Task item
Search the data for the word "column" and copy each line that has it.

Detected change data

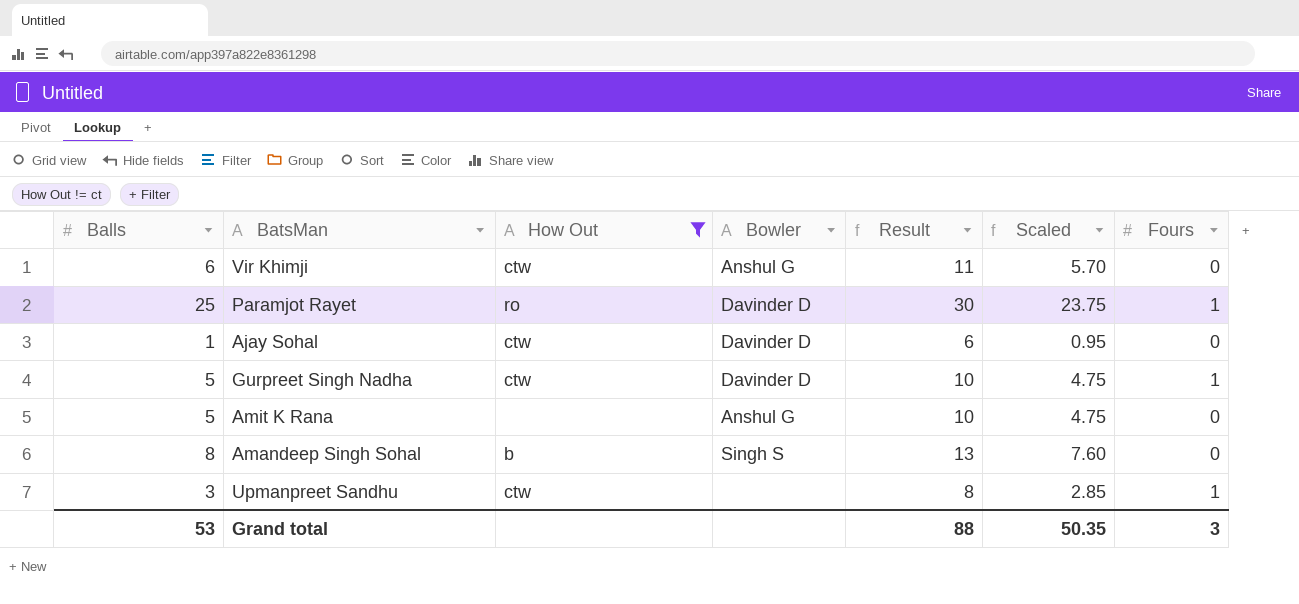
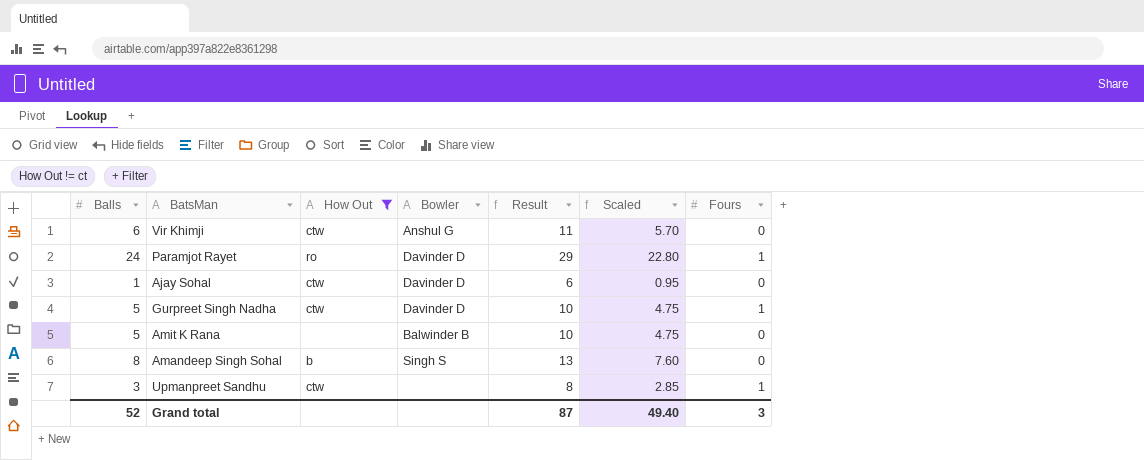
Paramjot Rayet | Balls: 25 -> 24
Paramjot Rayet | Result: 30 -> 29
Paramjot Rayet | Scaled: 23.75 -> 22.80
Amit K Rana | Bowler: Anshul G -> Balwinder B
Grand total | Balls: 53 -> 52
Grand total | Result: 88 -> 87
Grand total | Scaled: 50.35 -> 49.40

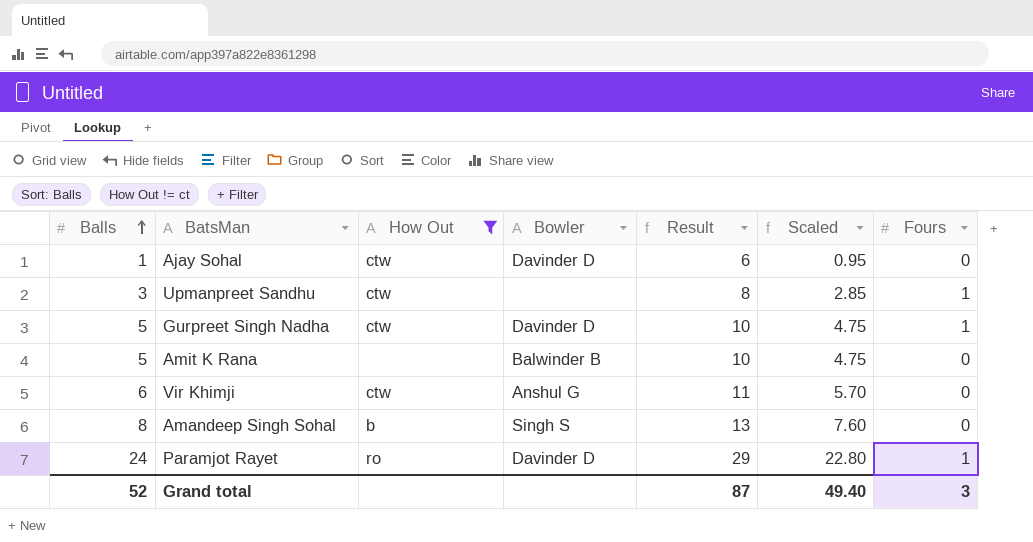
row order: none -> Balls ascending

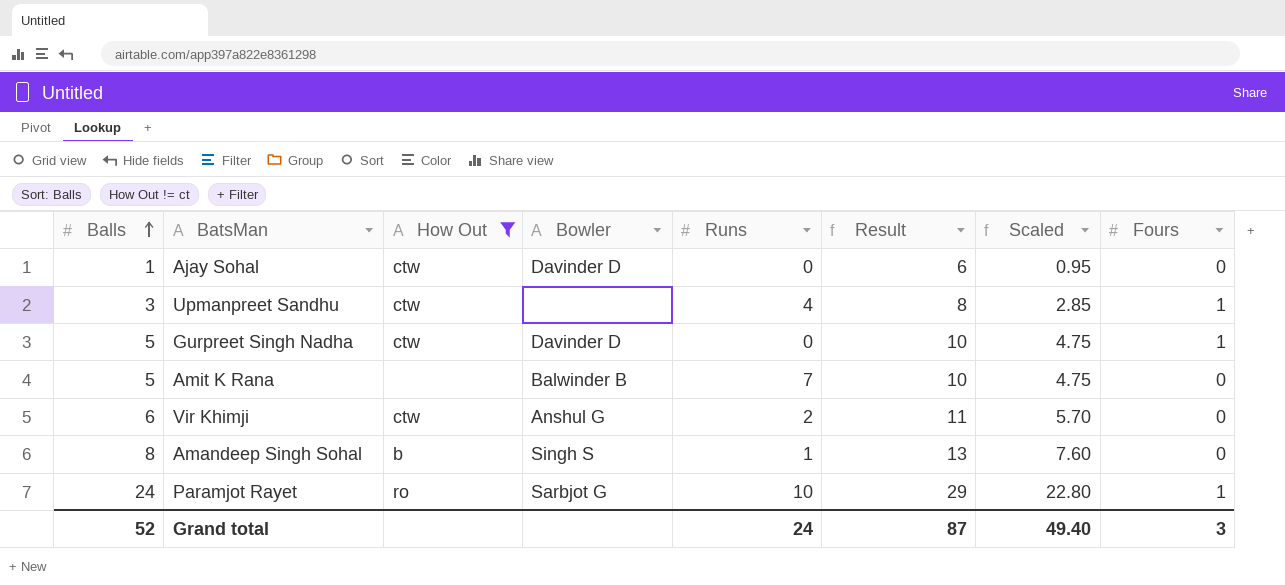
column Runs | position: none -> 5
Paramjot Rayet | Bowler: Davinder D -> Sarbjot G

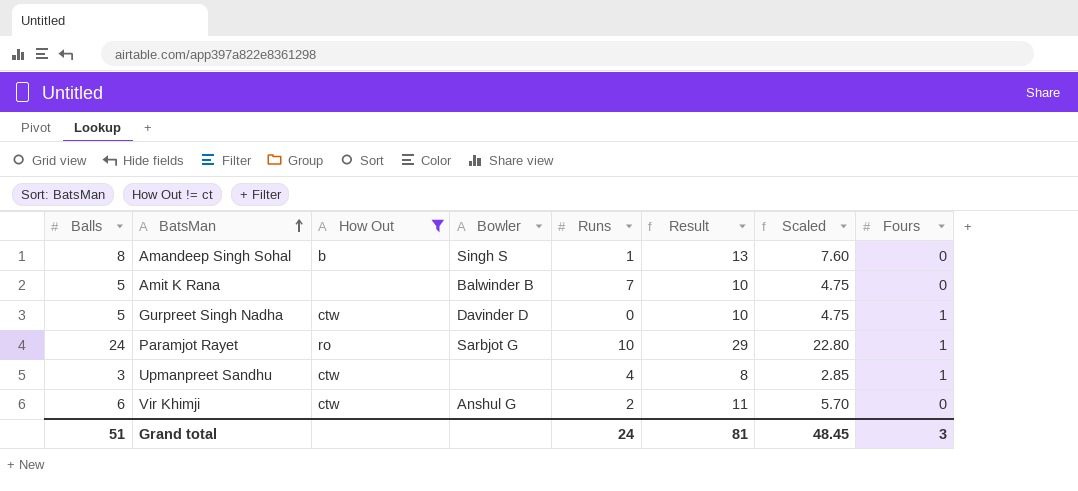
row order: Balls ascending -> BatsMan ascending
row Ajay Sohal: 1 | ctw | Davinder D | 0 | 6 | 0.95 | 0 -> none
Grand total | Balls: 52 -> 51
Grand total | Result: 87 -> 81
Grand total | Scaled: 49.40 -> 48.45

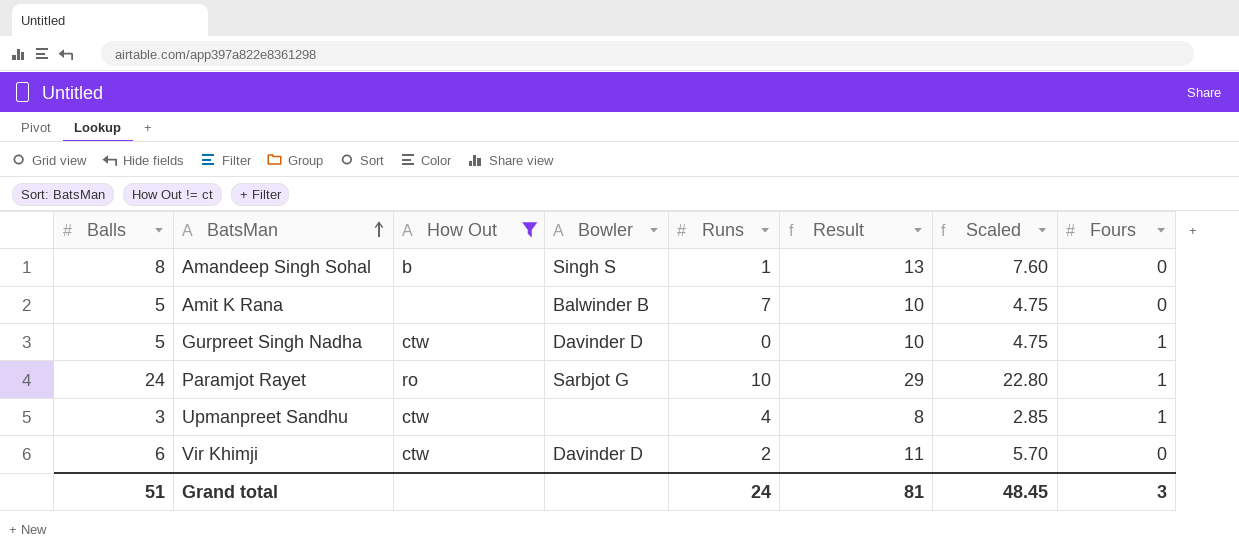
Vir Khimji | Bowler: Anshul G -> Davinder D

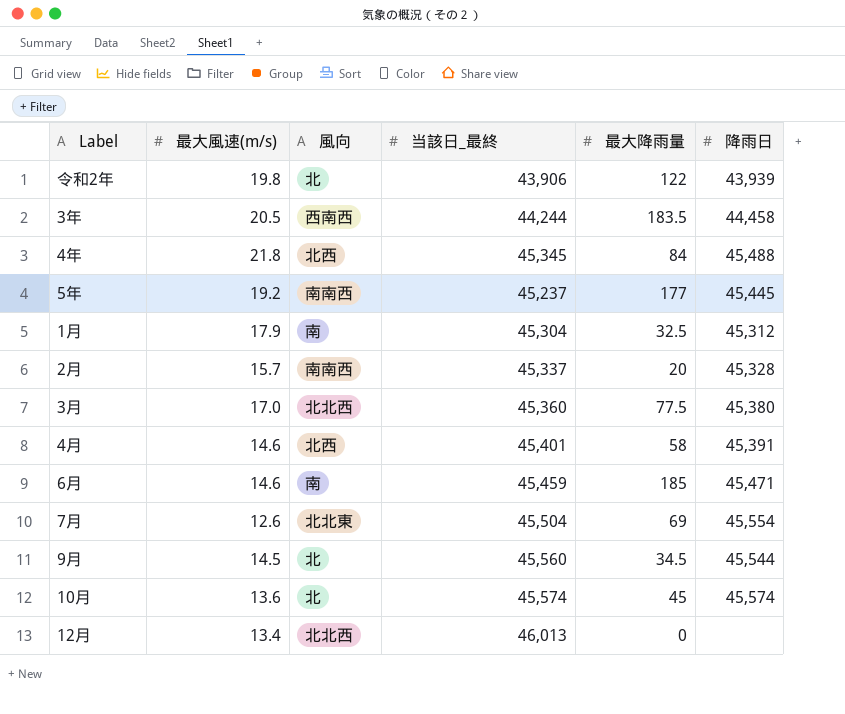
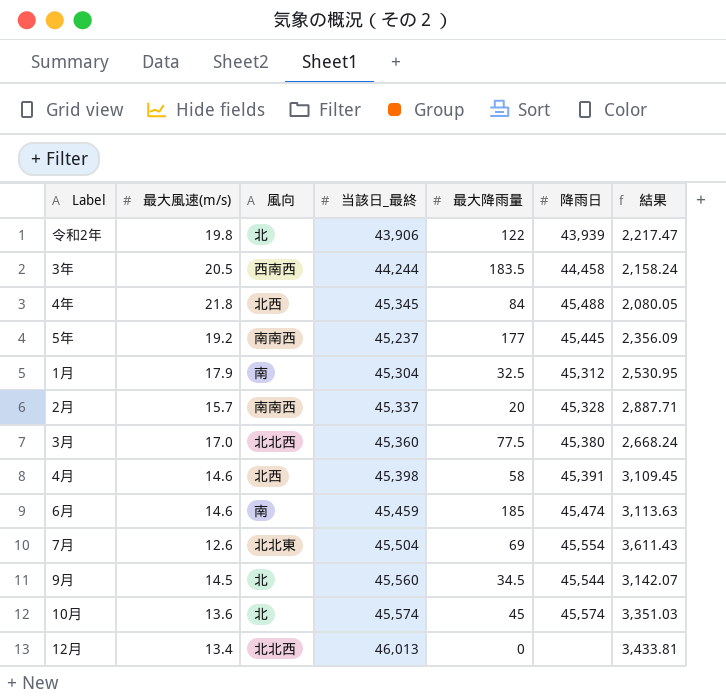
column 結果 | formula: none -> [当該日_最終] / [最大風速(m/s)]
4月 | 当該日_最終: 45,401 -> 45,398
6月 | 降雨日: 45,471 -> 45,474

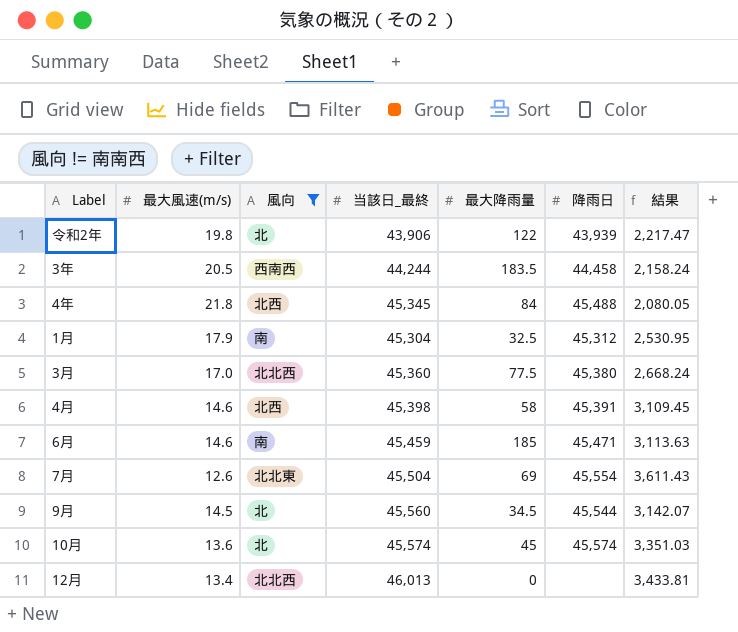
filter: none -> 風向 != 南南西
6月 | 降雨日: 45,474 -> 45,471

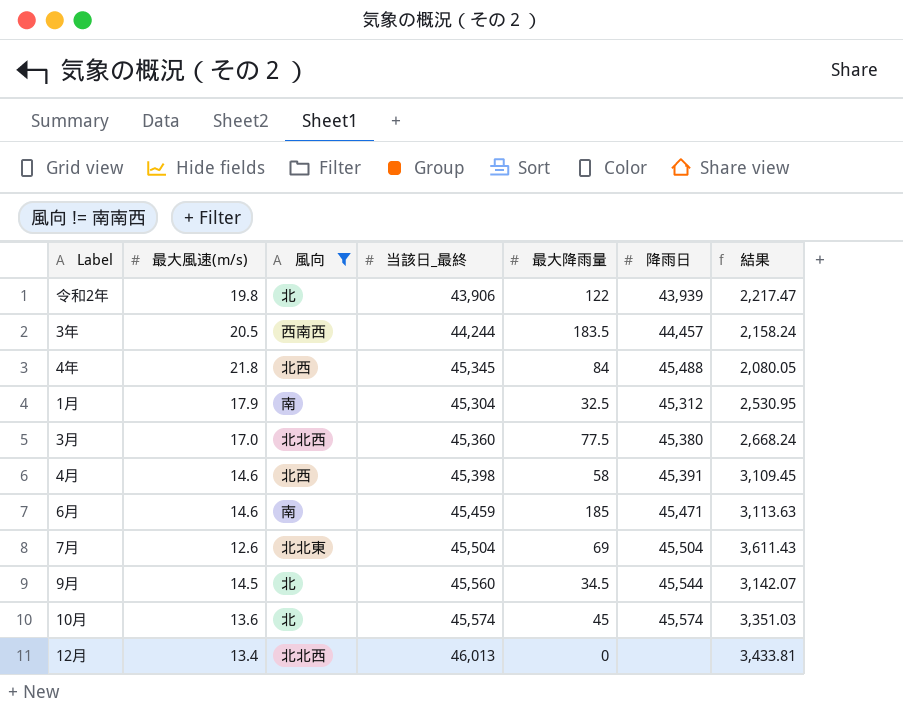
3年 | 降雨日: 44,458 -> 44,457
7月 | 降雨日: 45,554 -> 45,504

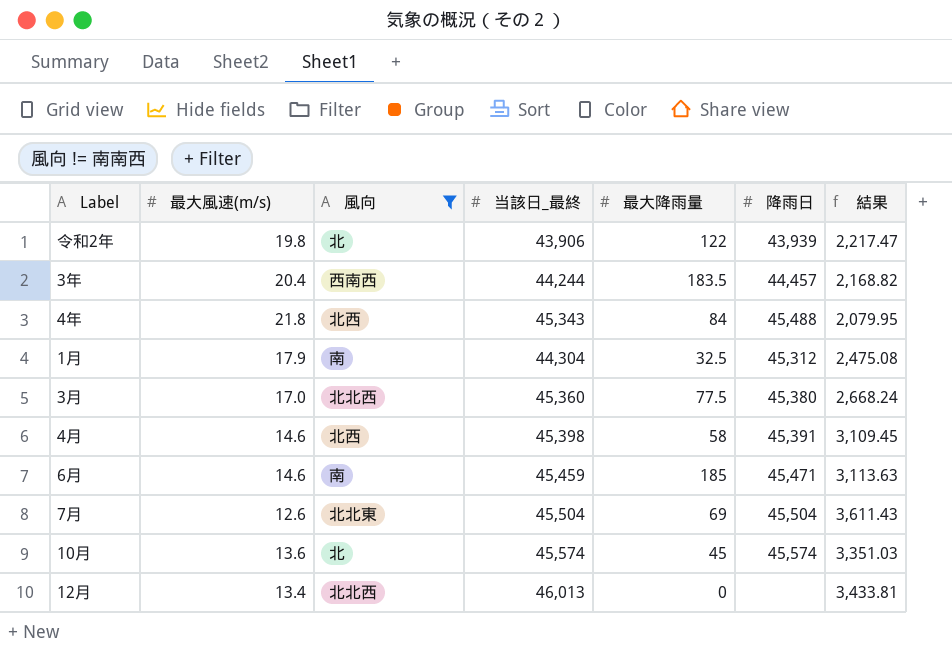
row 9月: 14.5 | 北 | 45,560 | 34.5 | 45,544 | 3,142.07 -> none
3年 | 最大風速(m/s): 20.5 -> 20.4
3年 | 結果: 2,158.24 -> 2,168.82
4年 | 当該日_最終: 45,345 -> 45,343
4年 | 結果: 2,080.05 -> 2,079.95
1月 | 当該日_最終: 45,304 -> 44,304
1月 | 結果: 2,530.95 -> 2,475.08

Response box
column Runs | position: none -> 5
column 結果 | formula: none -> [当該日_最終] / [最大風速(m/s)]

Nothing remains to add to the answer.